In a “perfect” system a weather station would return a value that is the same
as the network mean, thus registering a ratio of unity. The graph would then
plot a value of 1.00 for all directions.
Difference from Mean (Wind Gauge)
The wind gauge displays the ratio shown on the “Speed Ratio over Direction
Graph” on a rotating axis. The gauge axis is the same as the graph, i.e. 0.00
to 2.00.
For the “perfect” system referred to above, the sensor would display a ratio of
1.00 in all directions and plot a circle halfway into the gauge. If a calculated
ratio is low, then the gauge plot will be nearer the centre for that direction.

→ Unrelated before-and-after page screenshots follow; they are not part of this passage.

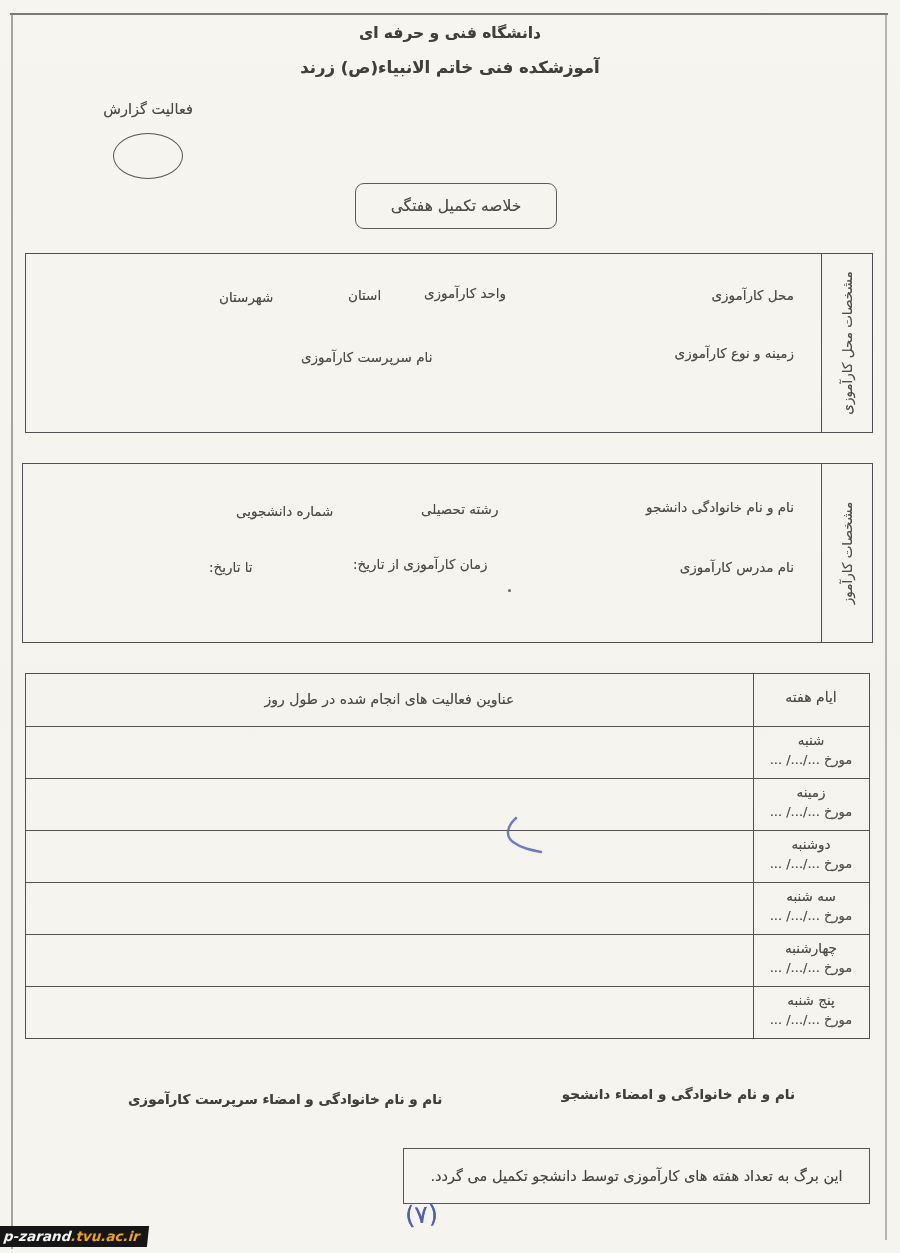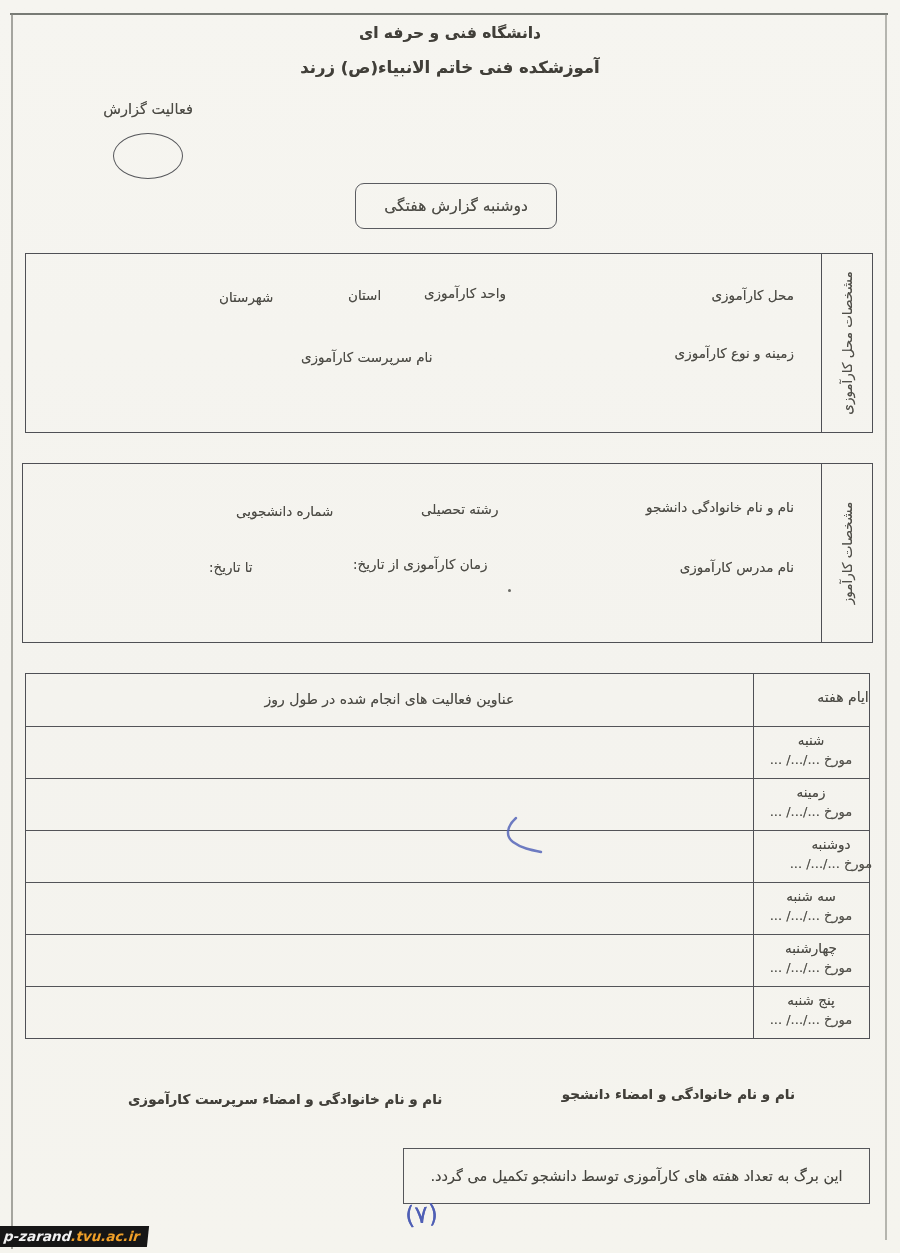--- a/index.html
+++ b/index.html
@@ -70,7 +70,7 @@
 
 
   <div class="abs title-box" style="left:355px;top:183px;width:200px;height:44px;">
-    <div class="txt ctr" style="line-height:44px;font-size:15.5px;">دوشنبه گزارش هفتگی</div>
+    <div class="txt ctr" style="line-height:44px;font-size:15.5px;">خلاصه تکمیل هفتگی</div>
   </div>
 
   <div class="abs tbl" style="left:25px;top:253px;width:846px;height:178px;">

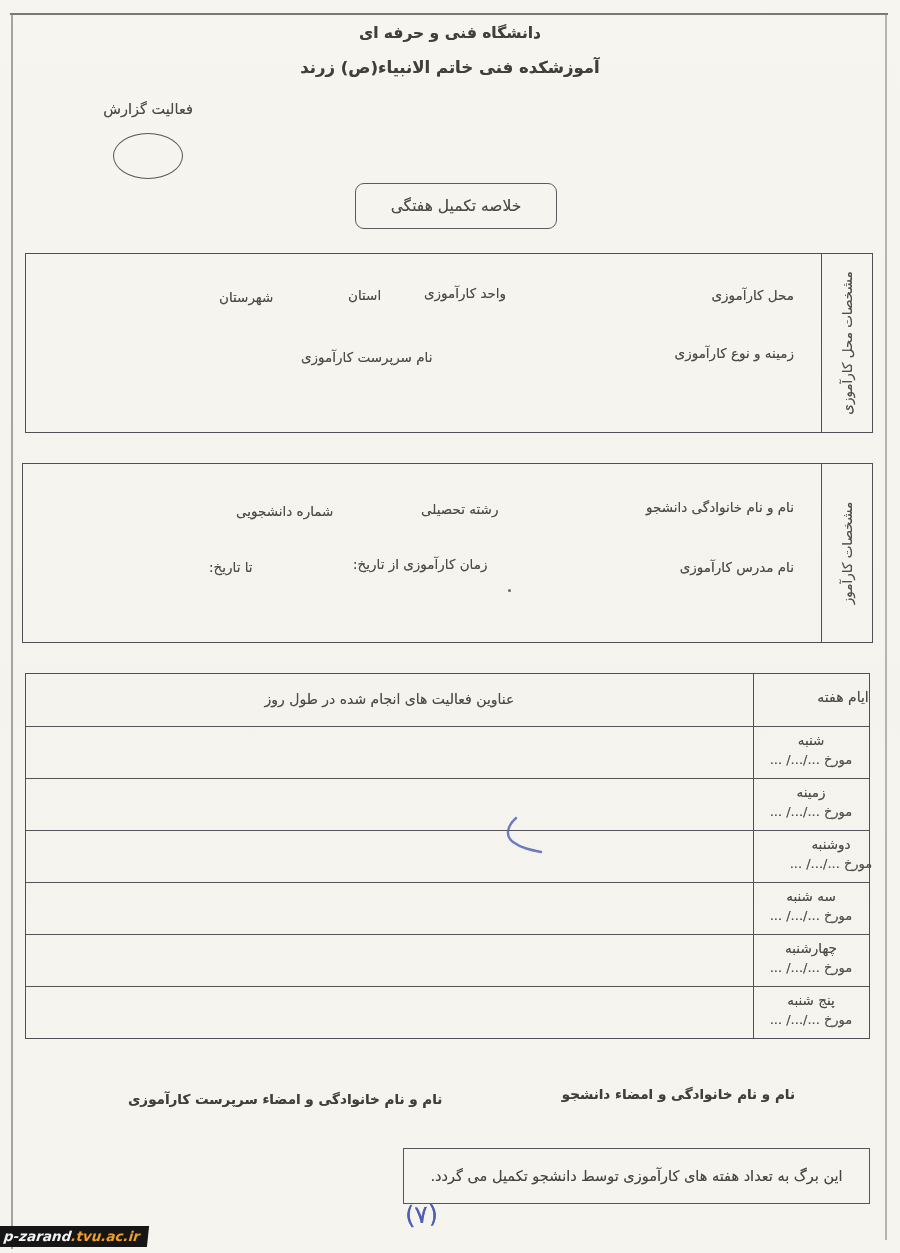--- a/index.html
+++ b/index.html
@@ -110,7 +110,7 @@
     <div class="hline" style="top:312px;"></div>
 
     <div class="abs txt ctr" style="left:0;top:17px;width:727px;font-size:14px;">عناوین فعالیت های انجام شده در طول روز</div>
-    <div class="abs txt ctr" style="left:727px;top:15px;width:116px;font-size:14px;margin-left:32px;">ایام هفته</div>
+    <div class="abs txt ctr" style="left:727px;top:15px;width:116px;font-size:14px;">ایام هفته</div>
 
     <div class="abs" style="left:727px;top:58px;width:116px;">
       <div class="day-name txt">شنبه</div>

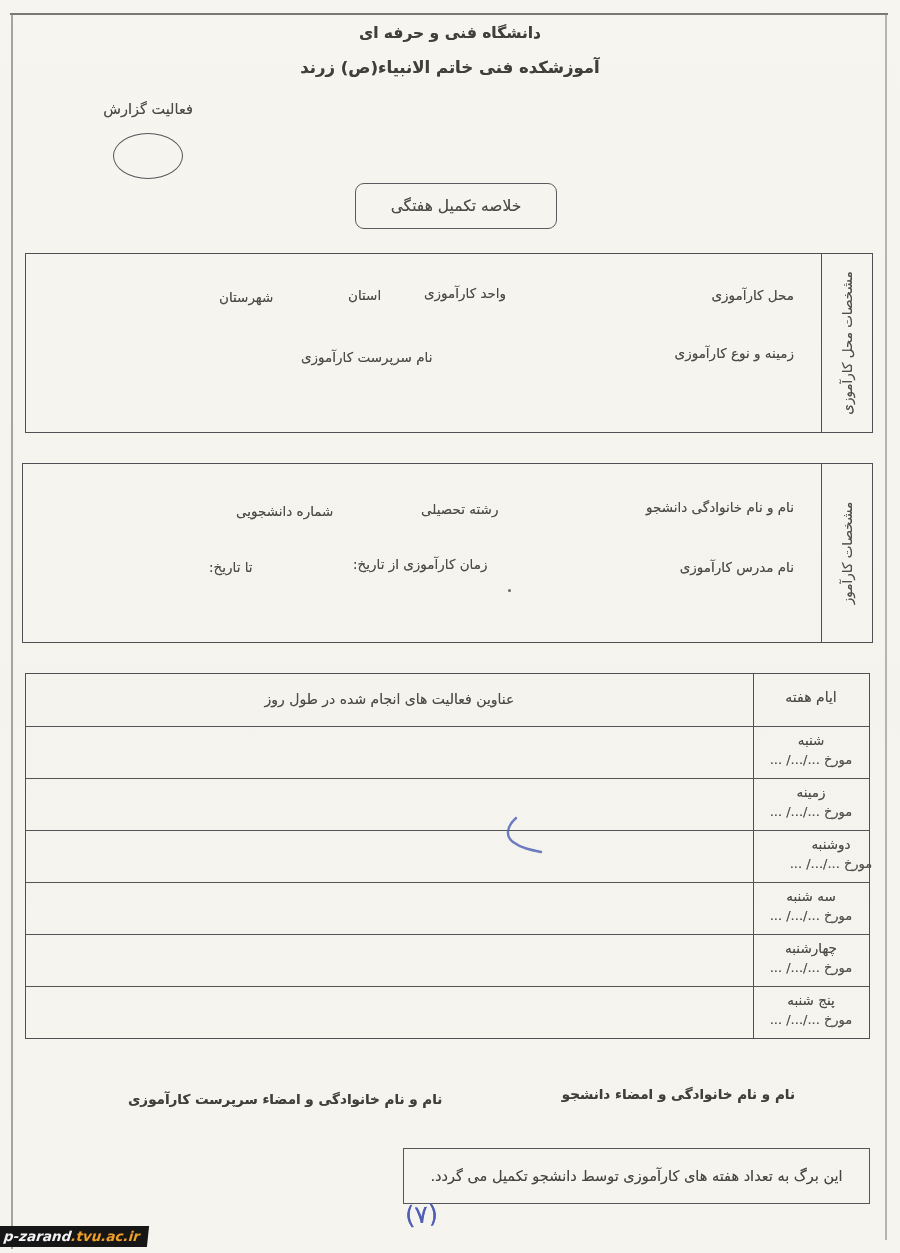--- a/index.html
+++ b/index.html
@@ -120,7 +120,7 @@
       <div class="day-name txt">زمینه</div>
       <div class="day-date txt">مورخ .../.../ ...</div>
     </div>
-    <div class="abs" style="left:727px;top:162px;width:116px;padding-left:20px;">
+    <div class="abs" style="left:727px;top:162px;width:116px;">
       <div class="day-name txt">دوشنبه</div>
       <div class="day-date txt">مورخ .../.../ ...</div>
     </div>

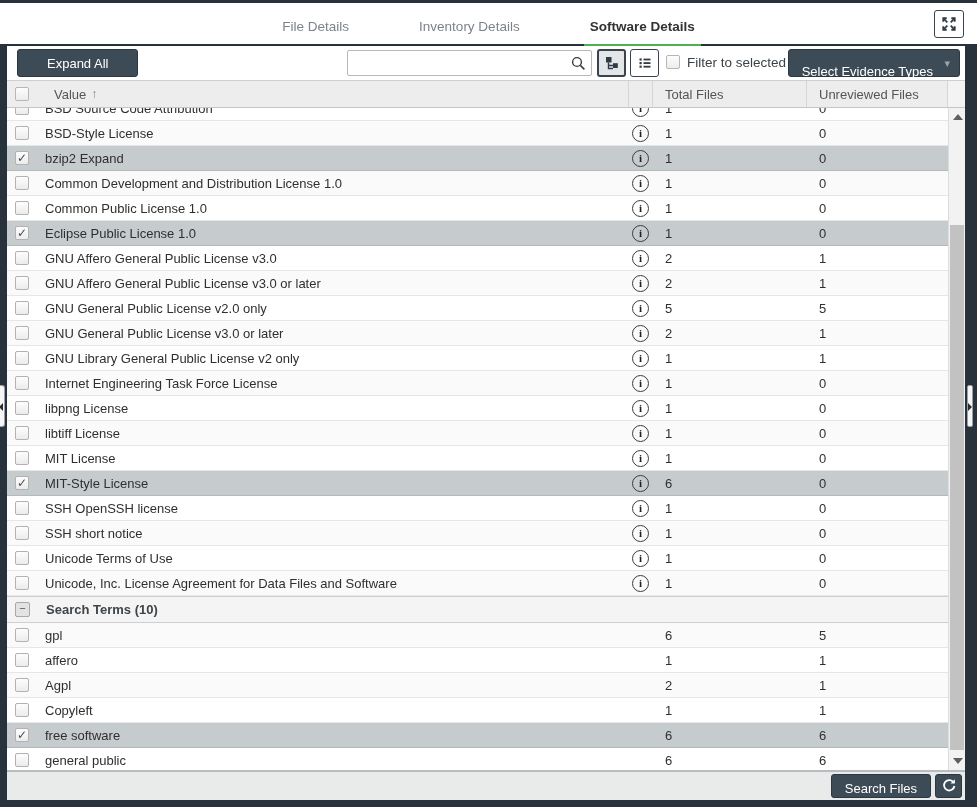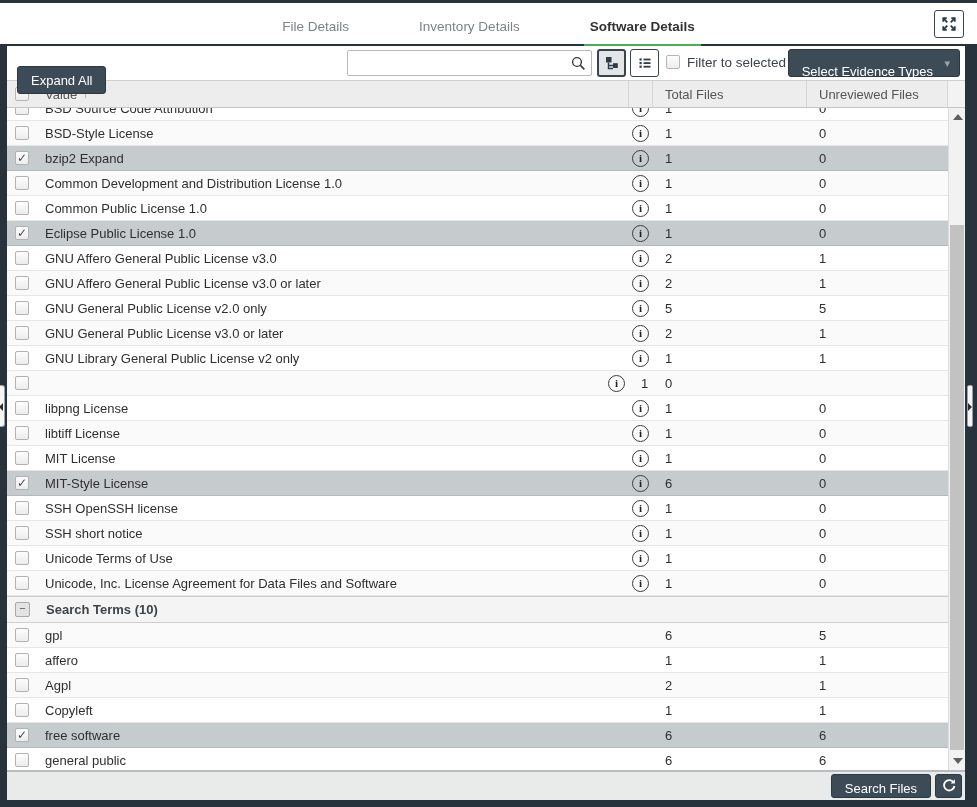--- a/index.html
+++ b/index.html
@@ -20,7 +20,7 @@
   
   .toolbar{position:relative;height:34px;flex:none;background:#fff;}
   .dbtn{background:#3d4b57;color:#fff;border:1px solid #2b3844;border-radius:3px;font-size:13px;font-family:inherit;cursor:pointer;}
-  .expand-all{position:absolute;left:10px;top:20px;height:28px;padding:0 13px;}
+  .expand-all{position:absolute;left:10px;top:3px;height:28px;padding:0 29px;}
   .searchwrap{position:absolute;left:340px;top:4px;width:245px;height:26px;border:1px solid #b9b9b9;border-radius:2px;background:#fff;box-sizing:border-box;}
   .searchwrap input{position:absolute;left:4px;top:1px;right:26px;bottom:1px;border:none;outline:none;font-size:13px;font-family:inherit;background:transparent;width:210px;}
   .mag{position:absolute;right:4px;top:4px;width:17px;height:17px;}

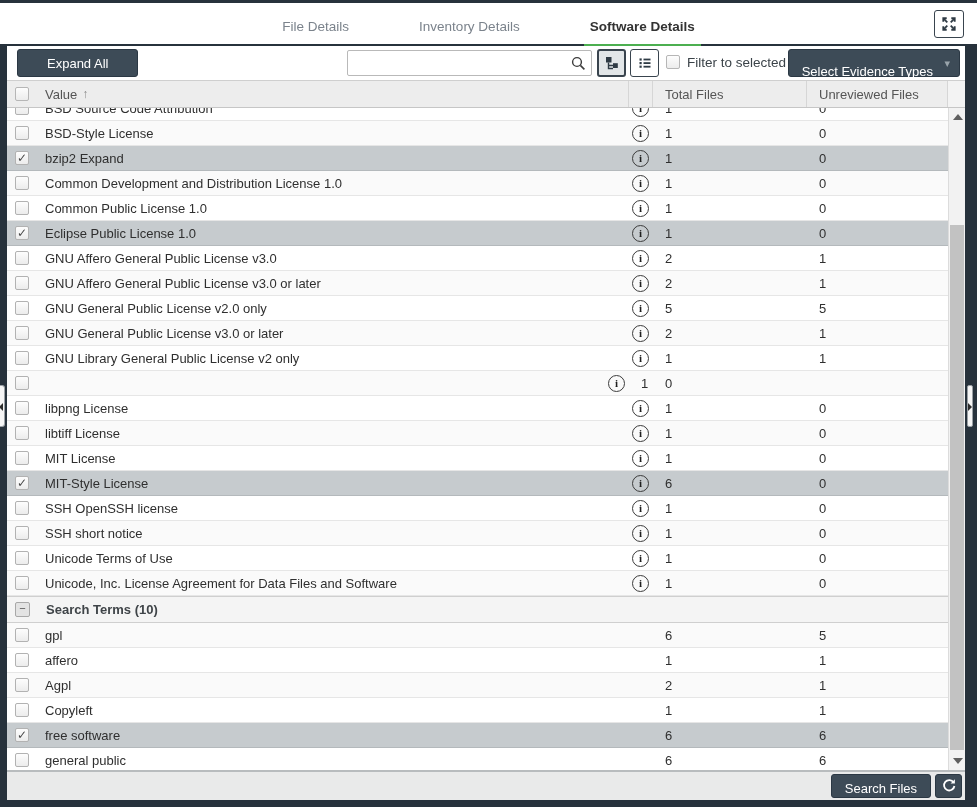--- a/index.html
+++ b/index.html
@@ -37,7 +37,7 @@
   .ghead{flex:none;height:28px;display:grid;grid-template-columns:30px 1fr 24px 154px 141px 17px;background:#ededed;border-top:1px solid #cfcfcf;border-bottom:1px solid #c6c6c6;box-sizing:border-box;font-size:13px;color:#555;}
   .ghead .hcell{display:flex;align-items:center;}
   .ghead .hcb{margin-left:8px;width:14px;height:14px;border:1px solid #b6b6b6;border-radius:2px;background:linear-gradient(#fdfdfd,#ececec);cursor:pointer;box-sizing:border-box;}
-  .hval{padding-left:8px;border-right:1px solid #d6d6d6;}
+  .hval{padding-left:8px;border-right:1px solid #d6d6d6;margin-left:9px;}
   .hicon{border-right:1px solid #d6d6d6;}
   .hnum{padding-left:12px;border-right:1px solid #d6d6d6;}
   .hspacer{background:#f3f3f3;}

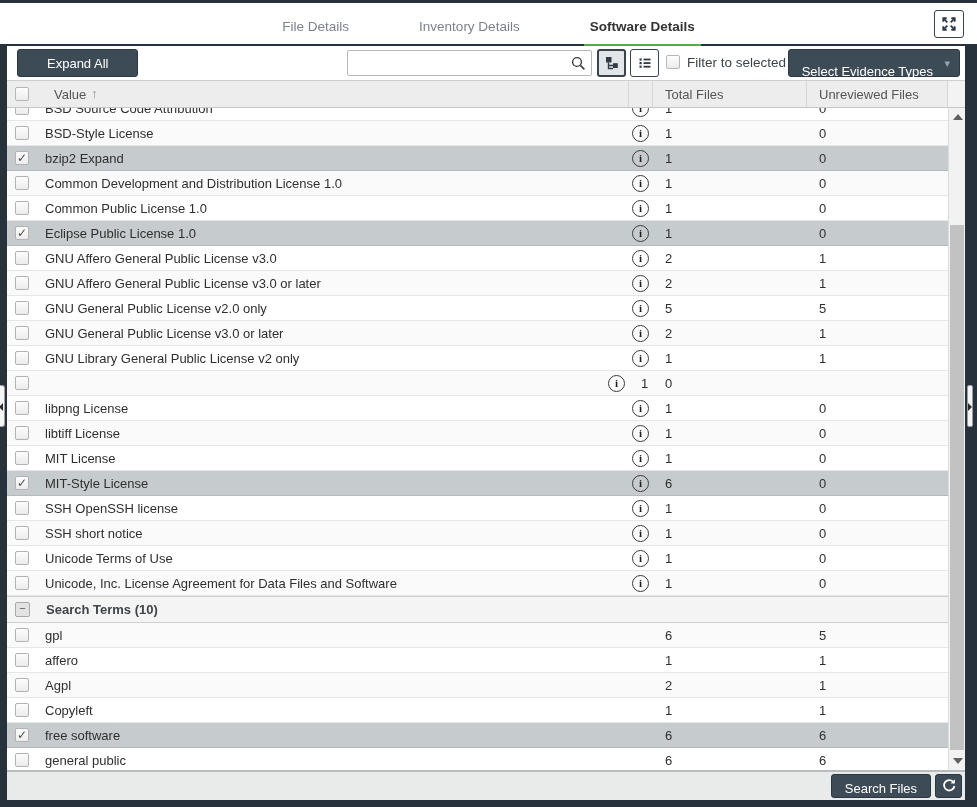--- a/index.html
+++ b/index.html
@@ -301,6 +301,7 @@
             <span class="ccol">
               <span class="cb"></span>
             </span>
+            <span class="vcol">Internet Engineering Task Force License</span>
             <span class="icol">
               <span class="info">i</span>
             </span>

If
the ratio is high then the plot will be nearer the outside of the gauge for that
direction.
In practise, wind speed ratios can differ from 1.00 for various reasons. For
example, if all the ratios are low his may indicate a wind speed sensor bearing
problem causing it to rotate slowly.
Both the “Speed Ratio over Direction Graph” and the “Difference from
Mean” wind gauge indicate to a user if there is an obvious problem with a
station sensor and whither the problem is directional or not.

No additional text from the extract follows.